On March 6, 2003 Winfrey did a show called “What You Should Know About Iraq,” in which Middle East expert Fawaz Gerges described the suffering of the Iraqi people since Operation Desert Storm. Gerges argued that the desire of the Bush administration to overthrow Saddam Hussein would have a devastating effect on the Iraqi people. Dan Rather also talked about his interview with Hussein, in which Hussein was apparently curious about George W. Bush and the will of the American people to attack Iraq. The guests on the show explained that the United States had worked with several dictators in the past and actively aided Hussein during the administration of Ronald Reagan to keep the Islamic fundamentalist movement in Iran from spreading. On Oprah After The Show (aired on Winfrey's cable network Oxygen (now owned by NBC Universal)), Gerges urged Winfrey's audience not to believe reports linking Saddam Hussein to the September 11th attacks, reports which Winfrey condemned as "propaganda."

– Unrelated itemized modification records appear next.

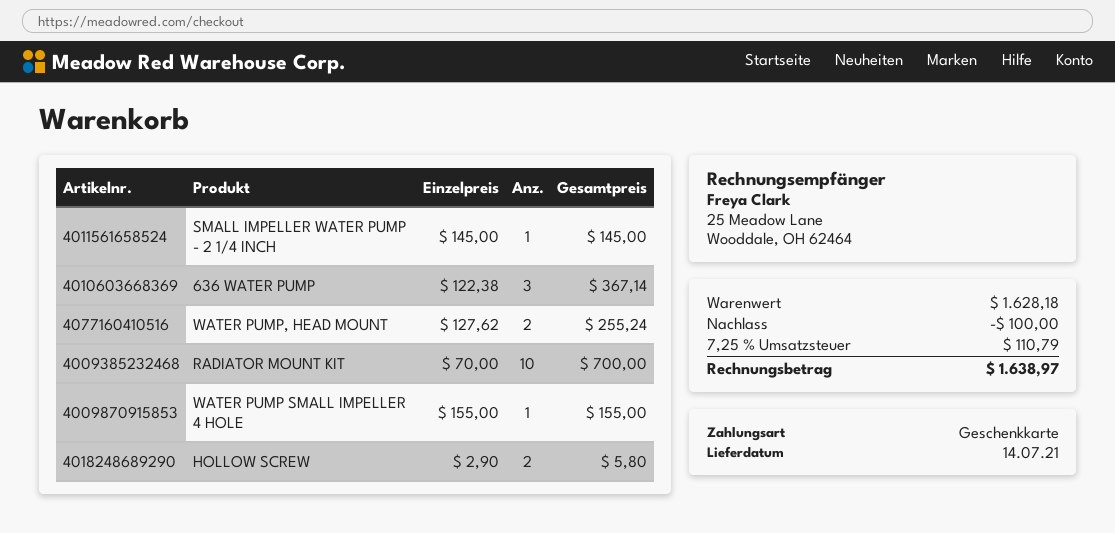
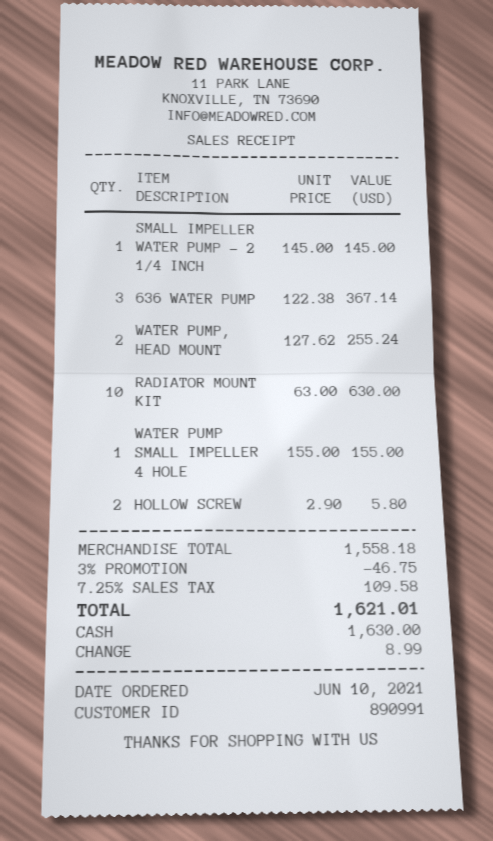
payment method: gift card -> cash
RADIATOR MOUNT KIT: 10 x 70.00 = 700.00 -> 10 x 63.00 = 630.00
subtotal: 1628.18 -> 1558.18
discount: 100.00 -> 46.75
tax: 7.25% = 110.79 -> 7.25% = 109.58
total: 1638.97 -> 1621.01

===Anti-Americanism – Why Do So Many Dislike the U.S.?===

“Anti-Americanism - Why Do So Many Dislike the U.S.?” was the final installment in Winfrey's anti-war series. It aired on March 18, in the immediate aftermath of Bush’s 48-hour speech and just two days before the war began. The show explored whether, if America won a war with Iraq, it might lose something bigger.

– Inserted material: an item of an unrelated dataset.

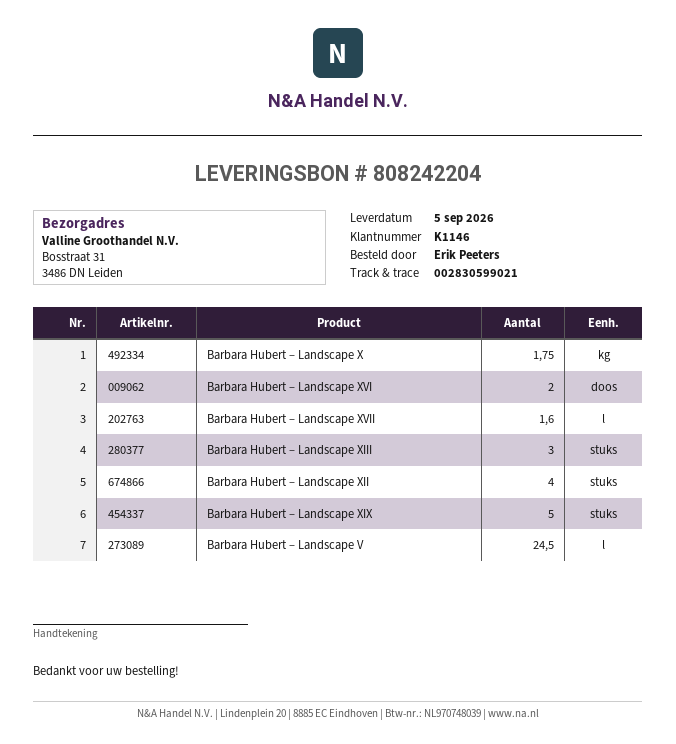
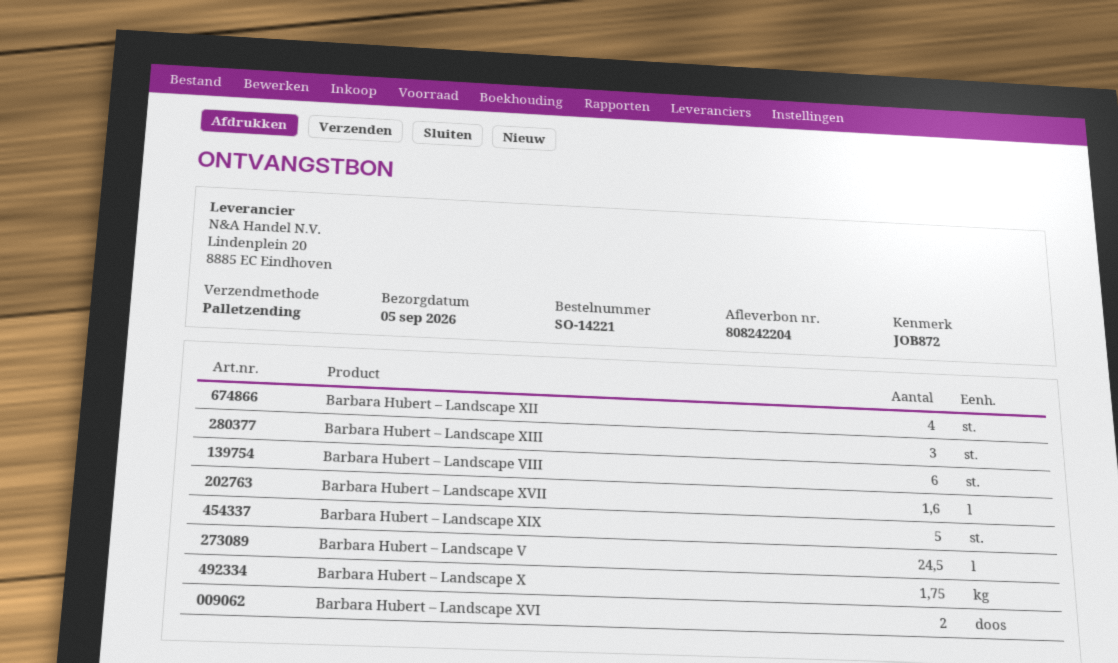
Barbara Hubert – Landscape VIII: none -> 6

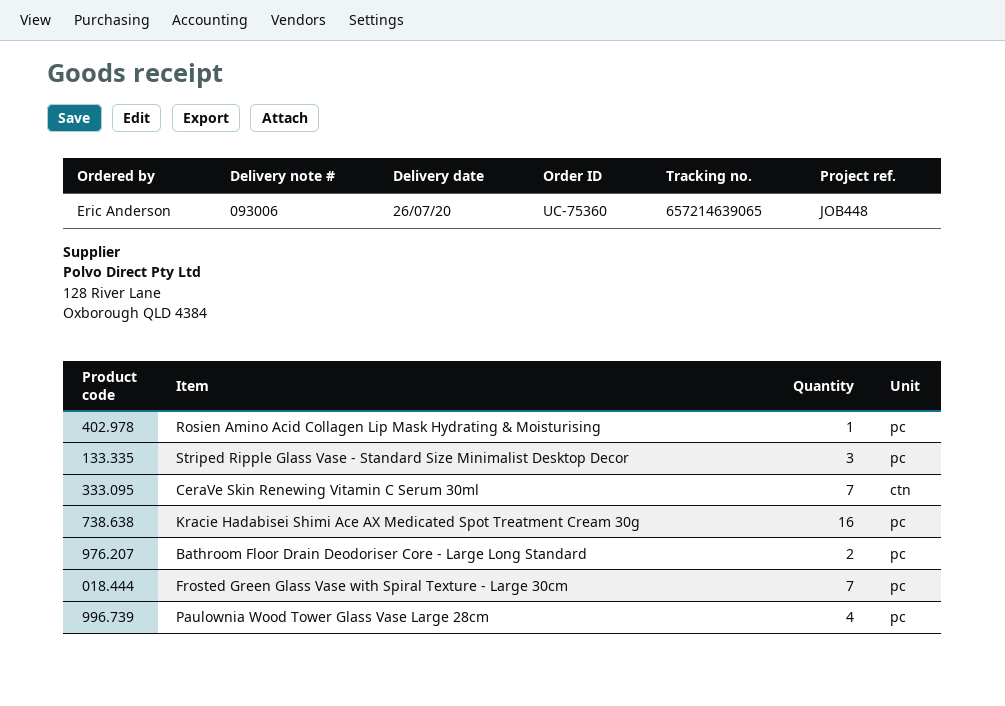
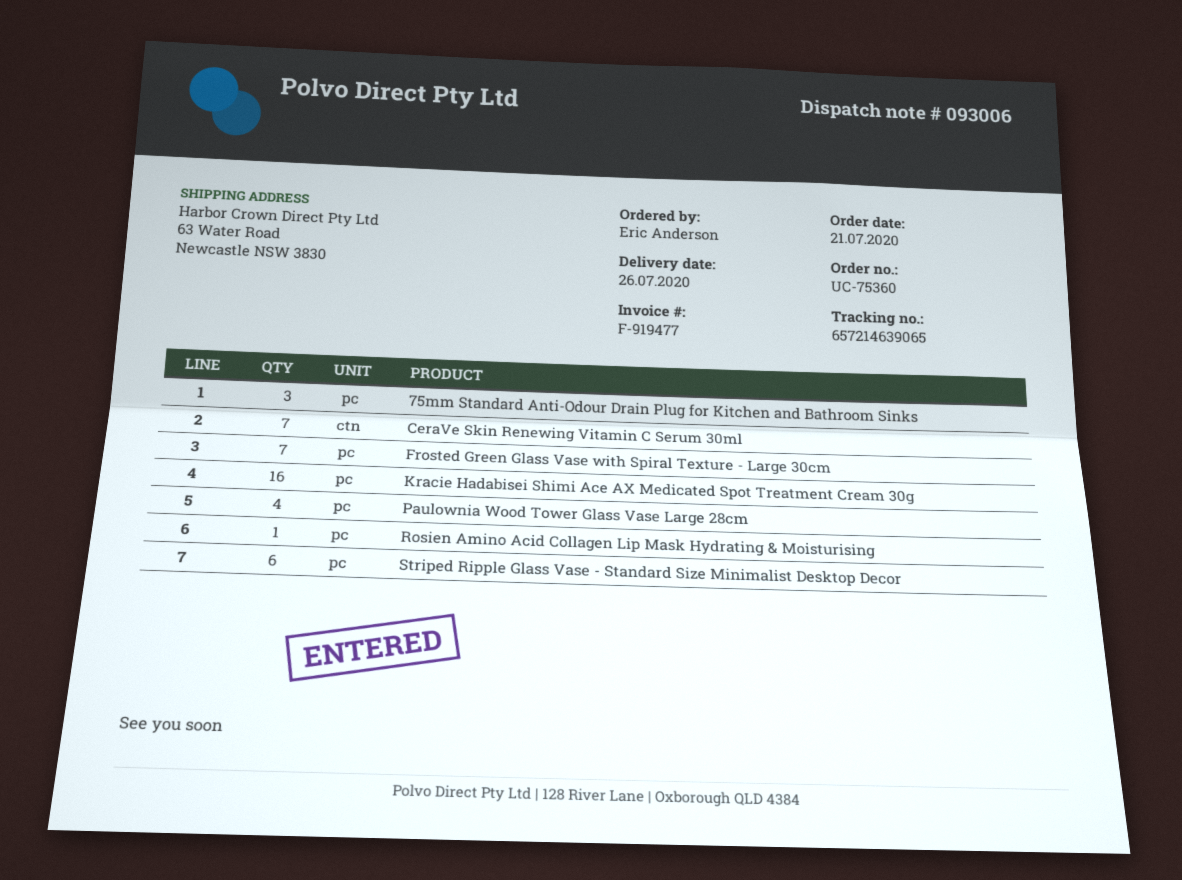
Striped Ripple Glass Vase - Standard Size Minimalist Desktop Decor: 3 -> 6
Bathroom Floor Drain Deodoriser Core - Large Long Standard: 2 -> none
75mm Standard Anti-Odour Drain Plug for Kitchen and Bathroom Sinks: none -> 3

The show was strongly condemned by proponents of the war like Townhall.com’s Ben Shapiro, who criticized Winfrey for showing bias during the show and featuring only anti-Bush, anti-war guests including Fawaz Gerges and Thomas Friedman. Shapiro said:

Oprah also showed part of Michael Moore's "Bowling for Columbine," which lambastes American foreign policy. "It resonated with a lot of people, me included," she sweetly informed. When Friedman (remember, he's supposed to provide balance) stated that "the Bush administration is going to have to have an attitude lobotomy," Oprah laughed out loud. After showing a clip of young Muslim man ripping America, Oprah noted: "What he said sounded like what I've heard from people of color all over the world."

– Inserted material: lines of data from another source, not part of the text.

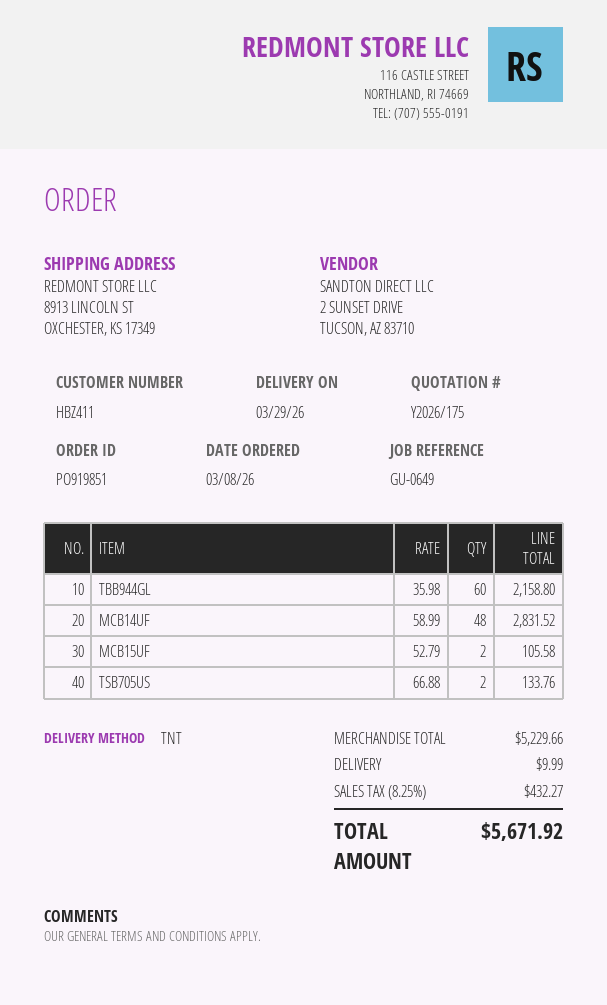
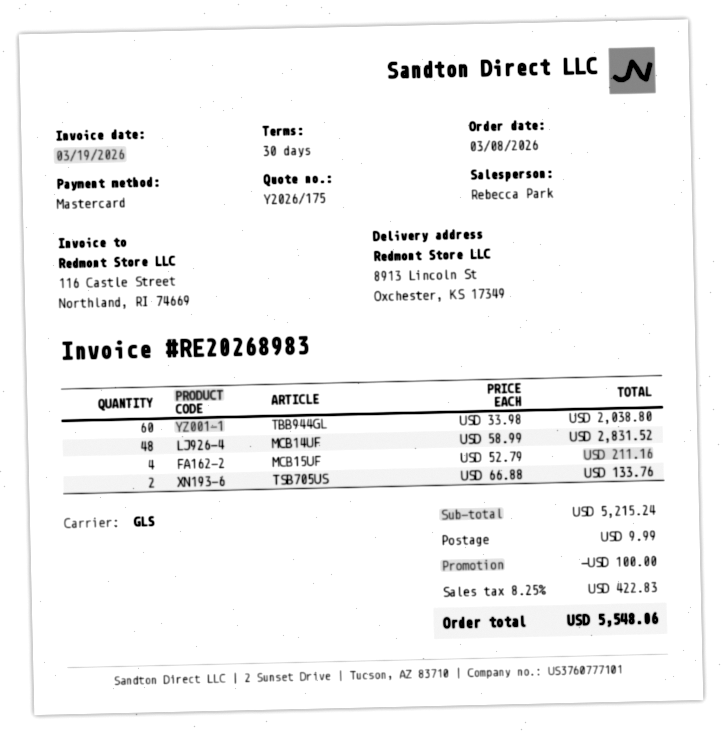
shipping method: TNT -> GLS
TBB944GL: 60 x 35.98 = 2158.80 -> 60 x 33.98 = 2038.80
MCB15UF: 2 x 52.79 = 105.58 -> 4 x 52.79 = 211.16
subtotal: 5229.66 -> 5215.24
discount: none -> 100.00
tax: 8.25% = 432.27 -> 8.25% = 422.83
total: 5671.92 -> 5548.06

Steve Perry of Minneapolis/St. Paul City Pages praised the show, writing:

The mood of the broadcast was quietly and vehemently antiwar. The most amazing segment came midway through, when Oprah lent her seal of approval to a lengthy and fairly devastating bit of Michael Moore's Bowling For Columbine--the scene in which shot after shot and caption after caption recount bloody U.S.-sponsored coups and dictators while Louis Armstrong croons "What a Wonderful World." Now first, you rarely see this sort of thing on American television, and when you do it is always followed by a litany of credentialed hacks telling you what hogwash it is. But after the clip, and Moore's own pointed comments about our bloody empire, no one tried to deny the veracity of the claims.

Also praising the show for its "amazing perspective" was The Globe and Mails television critic John Doyle, who noted that "at a time when the consensus in American television is that everybody should pull together and support the men and women in the U.S. military, what Oprah Winfrey did was outright subversion."

Gerges told Winfrey’s audience that although war was very imminent, he felt a responsibility to express his dissent right up to the last minute.

A few months after the show aired, anti-war activist Michael Moore publicly begged Winfrey to run for president.